The latest highlights include looks at games including Not For Broadcast & The Longing, as well as a pretty odd video about Kirby, the history of Iran's game biz, the history of Dropmix, secrets in games, and tonnes more besides. 

[Video Game Deep Cuts is a weekly newsletter from video game industry 'watcher' Simon Carless (GDC, Gamasutra co-runner, No More Robots advisor), rounding up the best longread & standout articles & videos about games, every weekend.

The latest highlights include looks at newer titles including Not For Broadcast & The Longing, as well as a pretty odd video about Kirby, the history of Iran's game biz, the history of Dropmix, secrets in games, and tonnes more besides. 

Until next time...
Simon, curator.]


The Longing: Patience (and lots of it) is required, but it’s worth every minute (Christopher Byrd / The Washington Post - ARTICLE)
"The Longing makes a mockery of the idea that games depend upon instant gratifications. It is a minimalist game that creates ample space for the mind to wander and philosophize along with the Shade as he considers his existential condition, his loneliness and his lack of control over his situation."

Core is a net platform aiming to be the YouTube of game development (Andrew Webster / The Verge - ARTICLE)
"Core is essentially split into two halves, each focused on a different part of the equation: the creators and the players. For creators, Core is a PC-based game creation tool built on top of Unreal Engine, Epic’s wildly popular game engine. The crux of Core is that it’s both fast and easy to use. [SIMON'S NOTE: this is in the interesting 'more accessible than Unity' game dev category, like Dreams and even Roblox - wonder what'll happen to these platforms.]"

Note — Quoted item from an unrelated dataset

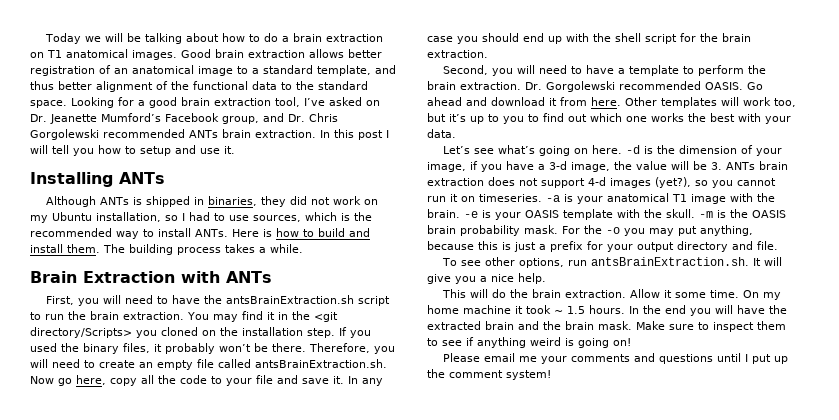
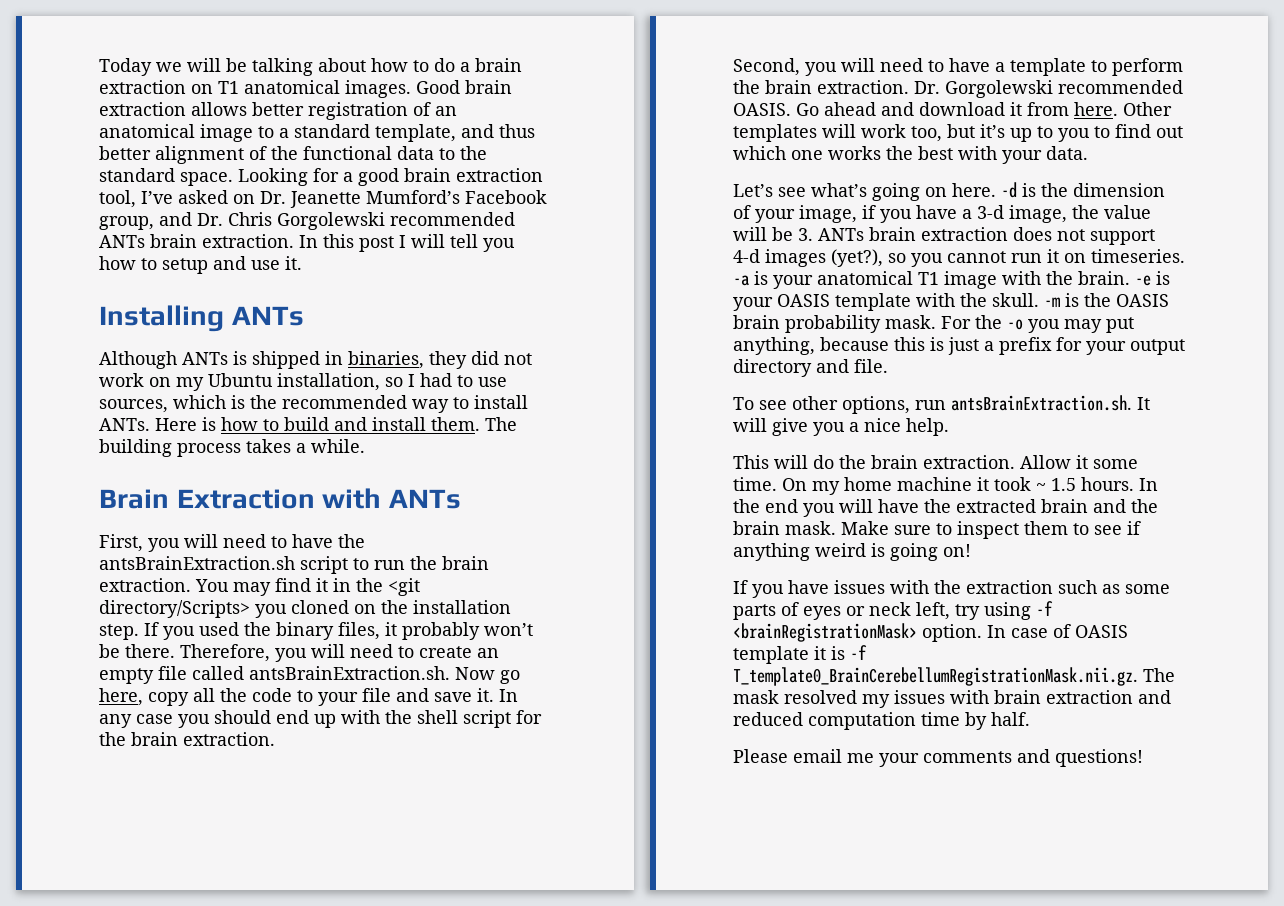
+ If you have issues with the extraction such as some parts of eyes or neck left, try using -f <brainRegistrationMask> option. In case of OASIS template it is -f T_template0_BrainCerebellumRegistrationMask.nii.gz. The mask resolved my issues with brain extraction and reduced computation time by half.
- Please email me your comments and questions until I put up the comment system!
+ Please email me your comments and questions!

Iran video games timeline: from 1970 to 2019 (Arash Hackimi, Saeed Zafarany, Brandon Sheffield / Gamasutra - ARTICLE)
"I’ve been doing a research project about Iran’s video games history focusing on how it began, and how it evolved. Through the course of my research I discovered that there were almost no articles in English on the subject, and of the few that exit, none are historical or research-based."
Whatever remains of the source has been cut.